In der Uckermark scheiterte die AfD mit ihrem Vorhaben
Auch im benachbarten Landkreis Uckermark bildet die AfD mit 16 Abgeordneten die stärkste Fraktion. Dort wurde am Mittwoch ebenfalls ein CDU-Politiker zum Kreistagsvorsitzenden gewählt – mit 29 von 51 Stimmen. Die AfD warf den anderen Parteien deswegen Kungelei vor.
"Es ist demokratischer Usus, dass die stärkste Fraktion in dem jeweiligen Gremium den Vorsitzenden stellt. Die CDU hat damit nur bewiesen: Es geht ihr schlichtweg nur um die Posten", sagte Klaus-Martin Bastert, AfD-Fraktionsvorsitzender im Kreistag. "Das ist reine Schacherei und hat mit der demokratischen Gepflogenheit gar nichts mehr zu tun."
Der neu gewählte Kreistagsvorsitzende Thomas Neumann (CDU) wies die Vorwürfe der Vetternwirtschaft zurück. "Die zwei Drittel der Menschen in der Uckermark, die an der Wahl teilgenommen haben und sich nicht für die AfD entschieden haben, haben durchaus ein Anrecht, demokratisch vertreten zu werden."
Landrätin: Abgeordnete sollte im Sinne des Kreises entscheiden
"Mit der AfD verbinden uns eigentlich gar keine Ziele und Werte", sagte der SPD-Fraktionsvorsitzende Christian Hartphiel. "Wir arbeiten natürlich in Fachausschüssen mit diesen Kollegen auch zusammen, aber wir werden keine gemeinsamen Anträge einbringen oder Anträge der AfD unterstützen."

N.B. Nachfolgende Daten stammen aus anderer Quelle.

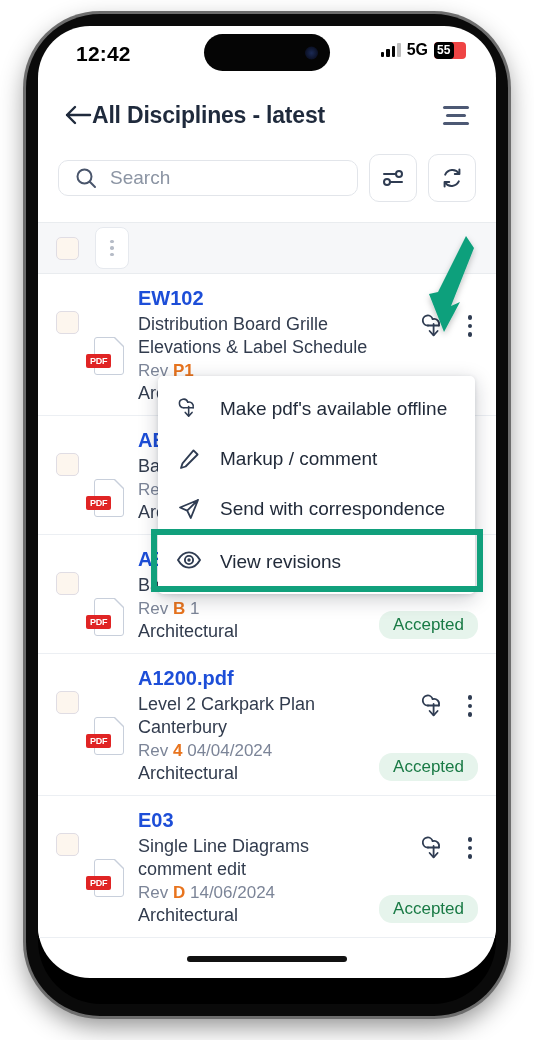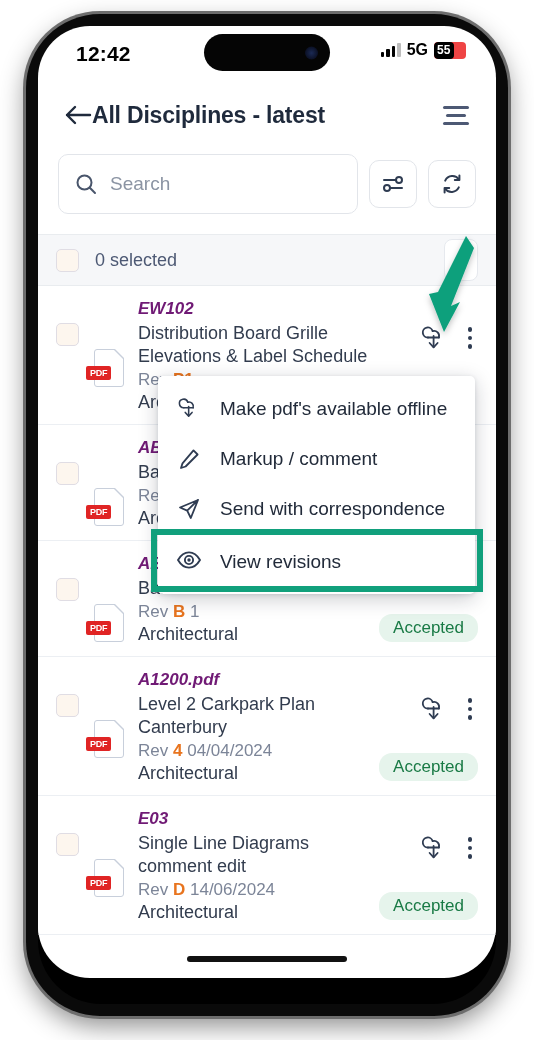--- a/index.html
+++ b/index.html
@@ -108,21 +108,21 @@
   #hamburger-button span:nth-child(1){ width: 26px; }
   #hamburger-button span:nth-child(2){ width: 20px; }
   #hamburger-button span:nth-child(3){ width: 26px; }
 
   
   #search-row {
     display: flex; align-items: center; gap: 11px;
     padding: 8px 20px 20px 20px;
   }
   #search-field {
-    flex: 1; height: 60px;
+    flex: 1; height: 36px;
     border: 1px solid #e2e5ea; border-radius: 10px;
     display: flex; align-items: center; gap: 13px; padding: 0 16px;
     background: #fff;
   }
   #search-input-text { font-size: 19px; color: #8b94a3; }
   .sq-btn {
     width: 48px; height: 48px; flex: none;
     border: 1px solid #e2e5ea; border-radius: 10px;
     display: flex; align-items: center; justify-content: center;
     background: #fff; cursor: pointer;
@@ -149,21 +149,21 @@
 
   
   #doc-list { position: relative; }
   .doc-row {
     position: relative; display: flex; padding: 13px 18px 11px 18px;
     border-bottom: 1px solid #eceff3; background: #fff;
   }
   .doc-check-col { width: 38px; flex: none; padding-top: 24px; }
   .doc-icon-col  { width: 44px; flex: none; padding-top: 50px; }
   .doc-body { flex: 1; min-width: 0; padding-right: 4px; }
-  .doc-code { font-size: 17px; font-weight: bold; color: #701a75; margin-bottom: 3px; font-style: italic; }
+  .doc-code { font-size: 20px; font-weight: bold; color: #1d4ed8; margin-bottom: 3px; }
   .doc-desc { font-size: 18px; color: #323c4e; line-height: 1.28; margin-bottom: 2px; }
   .doc-rev  { font-size: 17px; color: #7c8598; }
   .doc-rev .rev-letter { color: #e8741e; font-weight: 600; }
   .doc-disc { font-size: 18px; color: #323c4e; margin-top: 2px; }
   .doc-actions {
     width: 86px; flex: none;
     display: flex; align-items: flex-start; justify-content: flex-end;
     gap: 14px; padding-top: 26px;
   }
   .kebab-icon { display: flex; flex-direction: column; gap: 4px; align-items: center; cursor: pointer; padding: 2px 6px; }
@@ -287,21 +287,20 @@
         <path d="M19 7.5 A8 8 0 0 0 5.2 8.6" fill="none" stroke="#2f3c52" stroke-width="2" stroke-linecap="round"></path>
         <path d="M5 16.5 A8 8 0 0 0 18.8 15.4" fill="none" stroke="#2f3c52" stroke-width="2" stroke-linecap="round"></path>
         <path d="M19.4 3.4 L19.4 8 L14.8 8" fill="none" stroke="#2f3c52" stroke-width="2" stroke-linecap="round" stroke-linejoin="round"></path>
         <path d="M4.6 20.6 L4.6 16 L9.2 16" fill="none" stroke="#2f3c52" stroke-width="2" stroke-linecap="round" stroke-linejoin="round"></path>
       </svg>
     </div>
   </div>
 
   <div id="selection-bar">
     <div class="checkbox"></div>
-    <div id="selection-count">0 selected</div>
     <div id="selection-kebab-btn">
       <i></i>
         <i></i>
         <i></i>
     </div>
   </div>
 
   <div id="doc-list">
 
     <div class="doc-row">

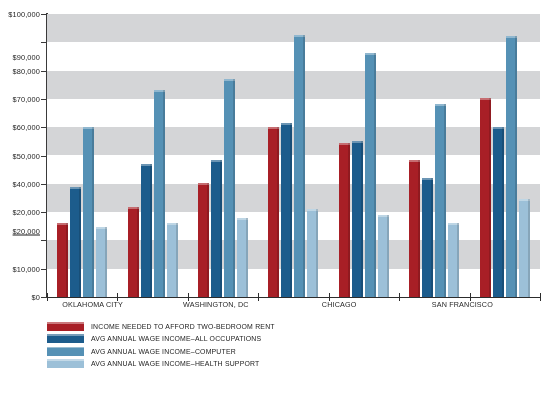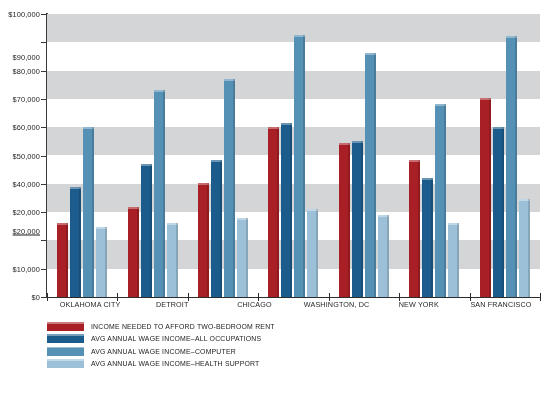--- a/index.html
+++ b/index.html
@@ -92,21 +92,21 @@
     position:absolute;left:0;top:0;width:100%;height:2px;
     background:rgba(255,255,255,0.35);
   }
   .bar .shade{
     position:absolute;right:0;top:0;width:2px;height:100%;
     background:rgba(0,0,0,0.14);
   }
 
   
   .x-labels{
-    position:absolute;left:49px;top:300px;width:493px;height:16px;
+    position:absolute;left:31px;top:300px;width:493px;height:16px;
     display:flex;
   }
   .x-label{
     flex:1 1 0;
     text-align:center;
     font-size:7.2px;
     letter-spacing:0.15px;
     color:#1f1f1f;
     white-space:nowrap;
   }
@@ -293,24 +293,22 @@
               <span class="cap"></span>
               <span class="shade"></span>
             </div>
           </div>
         </div>
     </div>
   </div>
 
   <div class="x-labels">
       <div class="x-label">OKLAHOMA CITY</div>
-      <div class="x-label">DETROIT</div>
+      <div class="x-label">WASHINGTON, DC</div>
       <div class="x-label">CHICAGO</div>
-      <div class="x-label">WASHINGTON, DC</div>
-      <div class="x-label">NEW YORK</div>
       <div class="x-label">SAN FRANCISCO</div>
     </div>
 
   <div class="legend">
       <div class="legend-row">
         <span class="legend-swatch" style="background: rgb(168, 31, 38);">
           <span class="lcap"></span>
         </span>
         <span class="legend-text">INCOME NEEDED TO AFFORD TWO-BEDROOM RENT</span>
       </div>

Zum ersten stellvertretenden Vorsitzenden wurde in der Uckermark die SPD-Politikerin Susan Jahr gewählt. Zweiter Stellvertreter wurde Jörg Rakow von der AfD, der gegen einen linken Politiker kandidiert hatte. Rakow bekam 33 Stimmen, sein Gegner nur 18. Der AfD-Kandidat konnte sich auch hier nur dank Stimmen aus anderen Parteien durchsetzen.
Bei der konstituierenden Sitzung ging es auch um die Besetzung vieler Ausschüsse und die Entsendung von Vertretern in Aufsichtsräte. Die zehn Parteien, Bündnisse und Einzelbewerber, die in den Kreistag der Uckermark einzogen, zeigten dabei überwiegende Einigkeit im Abstimmungsverhalten. "Ich hoffe, dass auch in den nächsten fünf Jahren, alle das Wählervotum so verstehen, dass sie im Sinne des Kreises Uckermark ihre Entscheidung fällen", sagte dazu Landrätin Karina Dörk (CDU).